If you were wondering why Play SugarHouse is able to offer a +190 money line on the Brooklyn Nets in their 2018-’19 NBA season opener, so were we.
The operator was originally licensed for sports betting under Golden Nugget Casino in Atlantic City, which is strictly forbidden from offering sports wagers on NBA games, due to the fact that Golden Nugget owner Tilman Fertitta also owns the Houston Rockets. New Jersey law dictates that any entity with a vested interest in a sports team cannot take bets on that sport. The ban not only applied to the land-based sportsbook at Golden Nugget, but also any online sites licensed under it, Play SugarHouse included.
However, as first revealed by EGR, Play SugarHouse has jumped ship, and will now conduct sports operations under the Monmouth Park license. Play SugarHouse will stick with Golden Nugget for its NJ online casino operation, which first launched in September 2016, and today accounts for a significant chunk of industry leading Golden Nugget’s online casino revenue.
It’s no coincidence
The decision by Play SugarHouse operator Rush Street Interactive to abandon Golden Nugget for Monmouth Park doesn’t come as a complete surprise, as the latter has been given free rein to take action on any NBA game. The timing doesn’t exactly shock either, considering that the NBA season just began last night.
In Nevada, basketball accounted for $87.4 million (35.1%) of the state’s record-breaking $248.8 million in sports betting revenue for 2017. That’s more than for any other sport, and a solid $10.5 million more than what was generated by football wagers. Suffice it to say that any sportsbook missing out on offering NBA wagers is placing themselves at a severe disadvantage.
In New Jersey, Play SugarHouse is already up against some stiff competition, including DraftKings Sportsbook, which like Play SugarHouse relies on Kambi for portions of its tech and services, and FanDuel Sportsbook. In September, DraftKings generated approximately $8.1 million in revenue, while FanDuel Sportsbook took in $2.85 million in online-only revenue from sports wagers. Play SugarHouse by comparison generated $619k, lagging well behind the DFS giants but outgunning every other online operator in the space.
The addition of NBA games virtually ensures that Play SugarHouse will lock up the third-place spot in the competitive NJ online sports betting market. And given that its sports platform is already integrated with online casino, there’s strong reason to believe it could dramatically improve its monthly revenue by the end of 2018.
Monmouth gains an ally
For horse racing facility Monmouth Park, the pickup of Play SugarHouse is a big one. Fueled by the optimism and energy of operator Dennis Drazin, Monmouth Park was the first venue to debut a land-based sportsbook in New Jersey on June 14, with NJ Governor Phil Murphy kicking off the action with the state’s first bet.
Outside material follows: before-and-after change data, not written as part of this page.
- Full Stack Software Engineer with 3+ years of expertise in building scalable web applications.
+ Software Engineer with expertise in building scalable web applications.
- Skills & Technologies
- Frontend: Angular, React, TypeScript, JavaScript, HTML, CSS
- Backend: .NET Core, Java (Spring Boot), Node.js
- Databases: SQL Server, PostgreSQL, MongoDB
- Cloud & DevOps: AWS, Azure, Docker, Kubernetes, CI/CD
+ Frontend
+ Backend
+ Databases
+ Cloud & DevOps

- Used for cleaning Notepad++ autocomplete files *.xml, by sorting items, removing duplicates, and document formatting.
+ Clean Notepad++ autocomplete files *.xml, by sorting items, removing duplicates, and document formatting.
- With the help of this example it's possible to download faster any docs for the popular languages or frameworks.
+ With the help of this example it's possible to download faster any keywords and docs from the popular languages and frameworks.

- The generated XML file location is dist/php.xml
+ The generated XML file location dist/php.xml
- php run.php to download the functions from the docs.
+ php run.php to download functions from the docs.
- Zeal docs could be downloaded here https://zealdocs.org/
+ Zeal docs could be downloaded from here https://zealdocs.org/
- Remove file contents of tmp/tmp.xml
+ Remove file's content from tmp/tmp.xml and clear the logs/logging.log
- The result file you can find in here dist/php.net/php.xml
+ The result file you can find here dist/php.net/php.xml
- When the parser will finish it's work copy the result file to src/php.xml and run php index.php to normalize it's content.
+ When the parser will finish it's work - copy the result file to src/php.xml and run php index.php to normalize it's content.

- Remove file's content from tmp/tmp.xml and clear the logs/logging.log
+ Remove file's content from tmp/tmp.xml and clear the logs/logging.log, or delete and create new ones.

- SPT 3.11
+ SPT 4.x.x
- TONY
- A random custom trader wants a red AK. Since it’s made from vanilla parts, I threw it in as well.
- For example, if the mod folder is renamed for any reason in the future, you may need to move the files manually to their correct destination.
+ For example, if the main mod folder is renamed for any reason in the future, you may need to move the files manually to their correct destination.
Together with partner William Hill, Monmouth had gone all-in on sports betting, investing $3 million in its William Hill-branded sportsbook, with aims of spending another $5 million on another betting venue located at the racetrack.
For Drazin, who hasn’t been shy about claiming that Monmouth Park needed sports betting to survive, business is booming. The track generated $2.14 million in land-based sports betting revenue in September, third behind the Borgata ($2.39 million) and the FanDuel-branded book at the Meadowlands ($4.38 million). Yet its online arm operated by William Hill didn’t fare so hot in its first month, bringing in just $71k. Presumably, this figure will improve, as Will Hill added an iOS app at the end of September, but it’s difficult to envision it topping Play SugarHouse’s numbers.
With Play SugarHouse, Monmouth gains an equally aggressive ally that should gel well with the track’s aims of sports betting dominance. At worst, adding a site that has the potential to generate $1 million+ every month in sports betting revenue isn’t something to scoff at.
And given that Monmouth Park is in line to potentially receive a massive subsidy from the state, Drazin’s claim that Monmouth Park will remain open forever doesn’t seem so wild.